The precipitation has brought a wave of optimism, particularly among apple growers who have reported ample water supply to their orchards.

“It is more than a miracle for us. We witnessed a prolonged dry spell for many months, which drastically affected the orchardists. Now, February proved to be a beneficial month for us as we received a heavy snowfall again in the plains, which supplied enough water to our apple orchards,” Fayaz Ahmad Malik, president North Kashmir apple growers association, told news agency—Kashmir News Observer (KNO)

He said the wet spell will protect the orchards from various diseases, which infest trees due to the dry weather conditions.

“Our trees were attacked by rodents during the dry weather period of more than three months. The recent rains and snowfall will certainly protect our orchards from the rodents as well as the diseases, which emerge due to the lack of nourishment to the trees,” he said.
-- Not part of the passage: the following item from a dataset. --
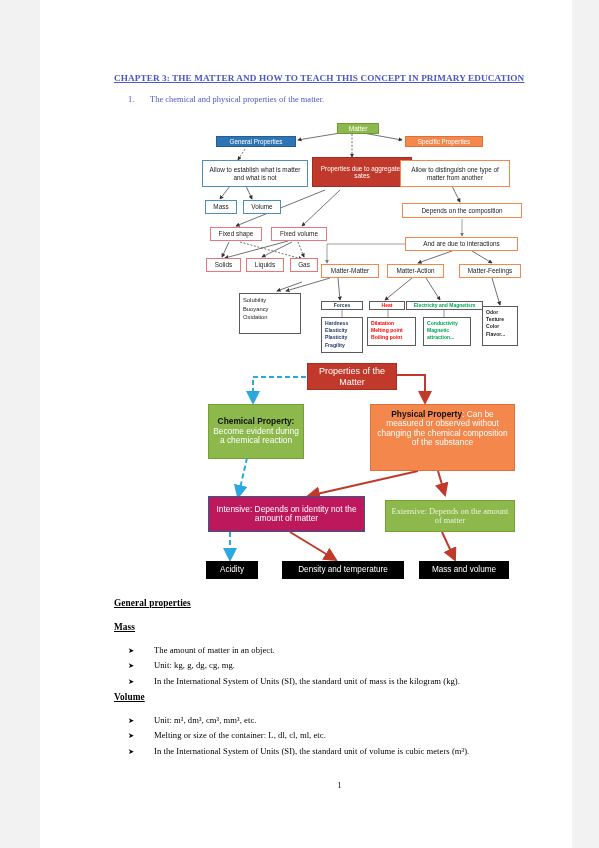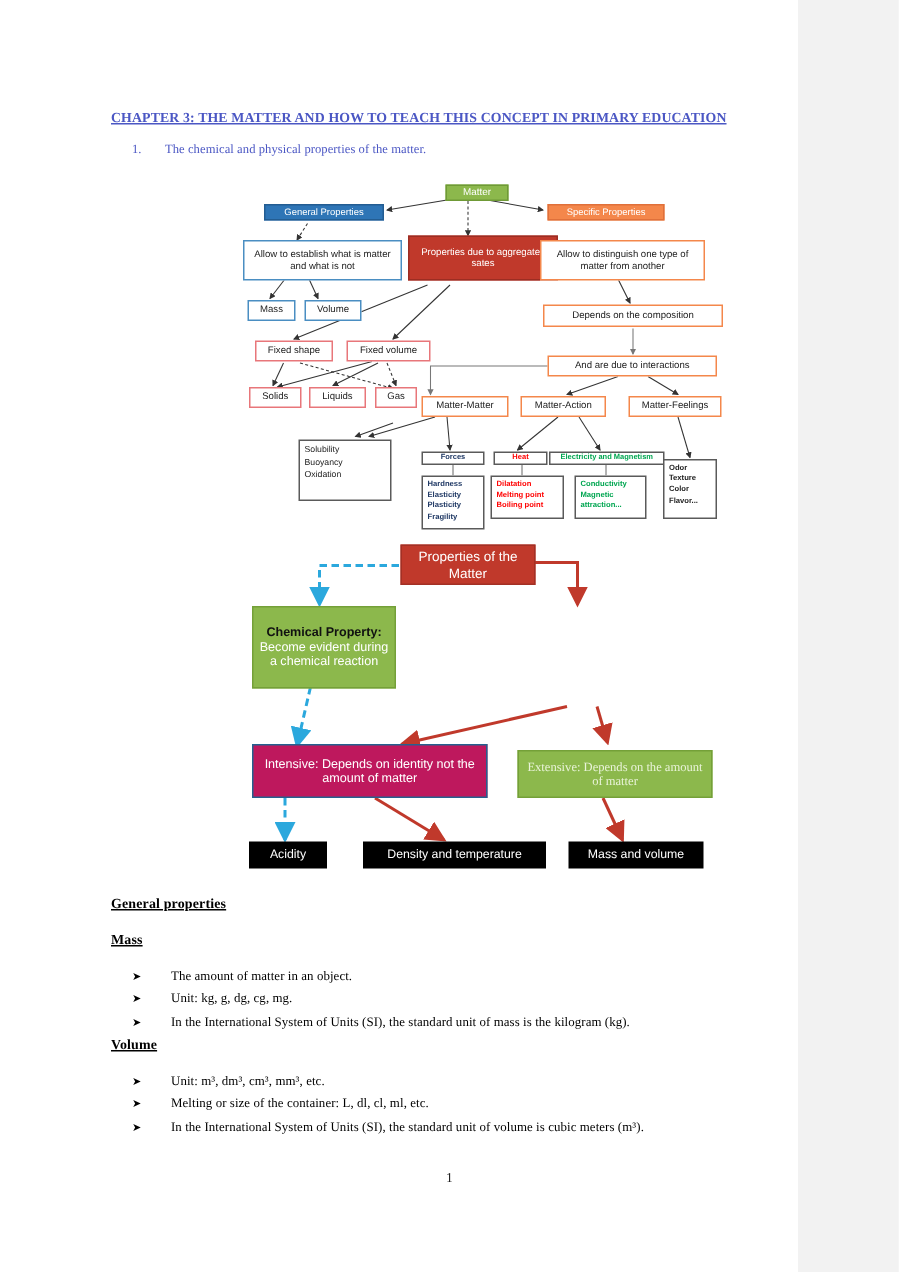"CHAPTER 3: THE MATTER AND" .page { margin-left: none -> 40px }
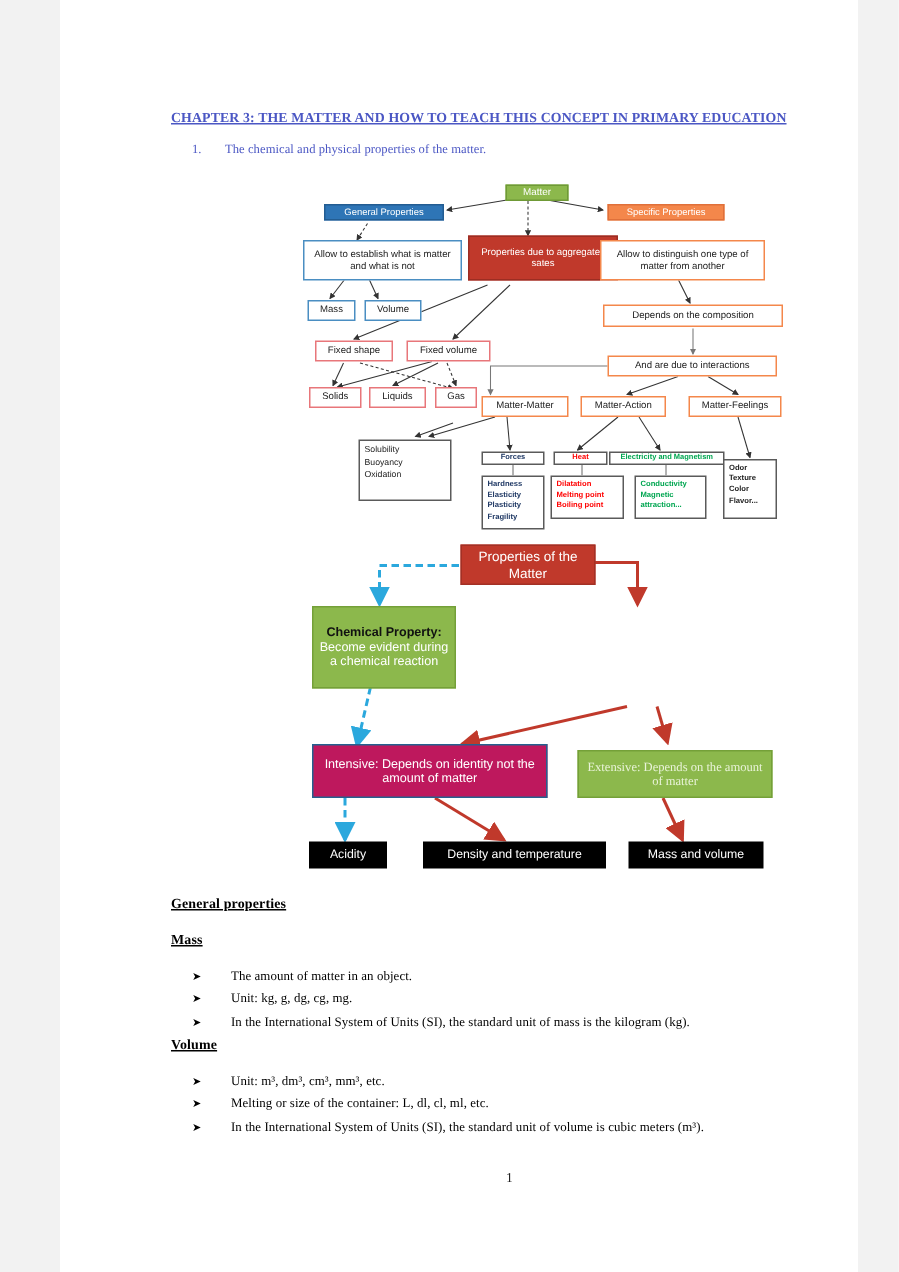"Physical Property: Can be measured" div.node { html: none -> <div> <span>Physical Property</span><span>: Can be measured or observed without changing the chemical composition of the substance</span> </div> }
Farmers anticipate a better yield of mustard this spring season as well. “Mustard marks the beginning of farming in Kashmir. It essentially needs snow and rain during the winter season. We hope for a better yield this year,” said Ghulam Mohammad Dar, a farmer.

Farmers said the ample snowfall and rains equally benefit paddy cultivation in Kashmir. “Ample snow during winter means spontaneous irrigation for paddy during summers. Paddy needs ample water during its cultivation and it becomes possible only when it snows heavily during winters in Kashmir,” Dar said.

Pertinently, December last year witnessed a 79 percent deficit in rainfall.

The month of January has been also dry majorly, which raised concerns among the farmers, tourism players, and environmentalists.